Indu Bikram Joshi, deputy director of the Department of Environment, the regulatory body overseeing waste management and environmental pollution, admitted that not much has been done for dealing with e-waste issues.
“We have not done enough in the e-waste management sector. Through a study conducted in 2017, we realised the attention e-waste deserves,” said Joshi. “However, we have been mostly focused on industrial and air pollution, which could also be because of resources constraints.”
According to Joshi, also the spokesperson for the Department of Environment, the government body has been studying other countries’ practices for dealing with chemical and hazardous e-wastes to learn what could be done to manage our e-waste effectively.
Participants of the discussion also highlighted the need for creating a waste-based economy for utilising e-waste before its haphazard dumping.
“Before dumping e-waste, dismantling can be done, and valuable materials like gold, silver, copper and platinum extracted. This waste can be a resource,” said Giri. “In Nepal, some companies like Doko Recyclers are already doing this.”
According to the Global E-waste Monitor 2020, released by International Telecommunication Union and International Solid Waste Association, raw materials in the global e-waste generated in 2019 were worth approximately $57 billion. Iron, copper, and gold contribute mostly to this value.
Joshi, the government official, also pointed out that the country has been selling valuable resources at low prices.

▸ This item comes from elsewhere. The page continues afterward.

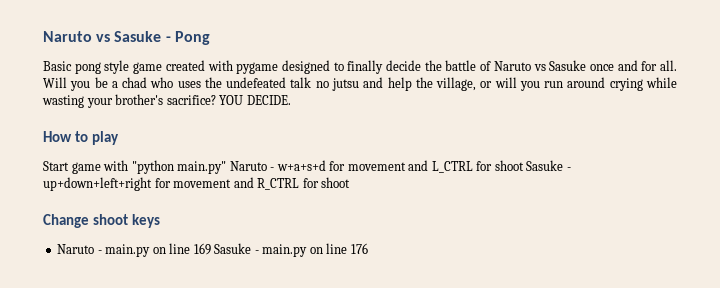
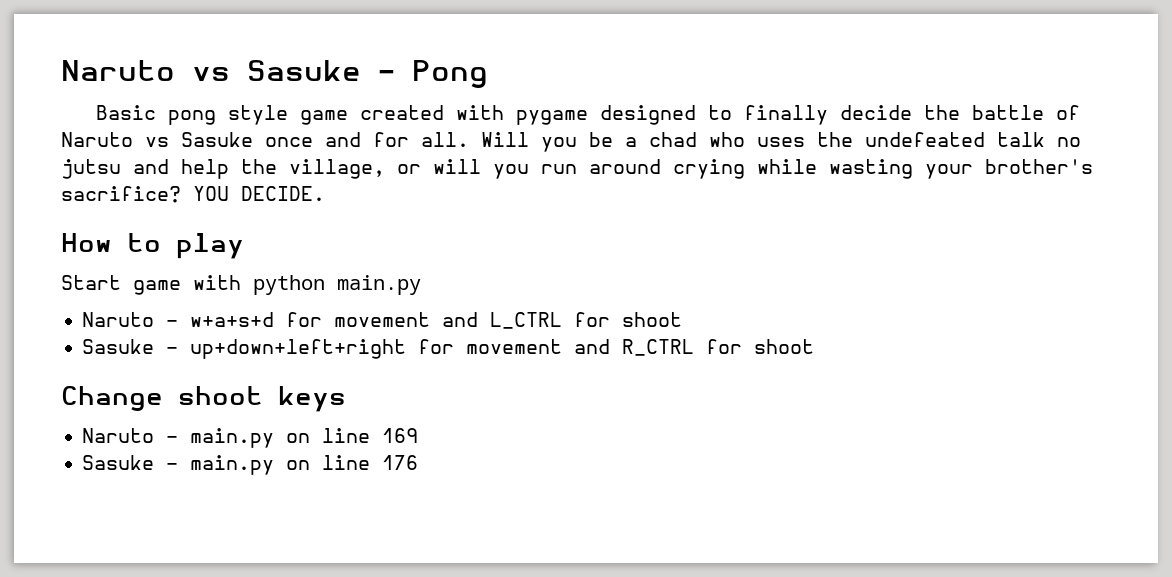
[131,160,227,174] "python main.py" -> [253,275,421,295] python main.py //
(524, 165) none -> (683, 319) //
(211, 249) none -> (419, 435) //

“Waste-based businesses are part of a multi-billion dollar economy. Some resources have been tapped, but most of it has been going outside, mostly to India. We are sending valuable materials,” said Joshi. “We are gearing up to organise a waste-based economy conference soon. Like tourism-based, agro-based, and mining-based economy, we can also have a waste-based economy. It can support not only our economy but also the development of technology.”
Most of the e-waste generated in the country comes from television sets, computer display monitors, and refrigerators. According to a study by the Department of Environment on e-waste generation in 2016, cathode ray tube (CRT) desktop monitors (31 percent) and television sets (30 percent), refrigerators (16 percent) and washing machines (10 percent) were among the items discarded as waste. However, experts argue that mobile phones, liquid-crystal display (LCD) televisions, and laptop computers will constitute large volumes of e-waste in the future.
“Mobile users and internet users have grown exponentially in the last decade. In the first four months of the fiscal year, 520,000 handsets have entered Nepal every month,” said Min Kumar Aryal, director of the Nepal Telecom Authority. “Even the government policies promote the use of information and communication technology, which is significant for development, but e-waste will be its byproduct.”
Former science and technology minister Ganesh Shah said there has to be an extensive discussion on policies and laws required for regulating e-waste in the country.
“Since there is no comprehensive policy, there should be consultation among stakeholders for drafting the policy,” said Shah. “There should be a provision to enforce polluters pay policy to make producers liable for the pollution their products cause.”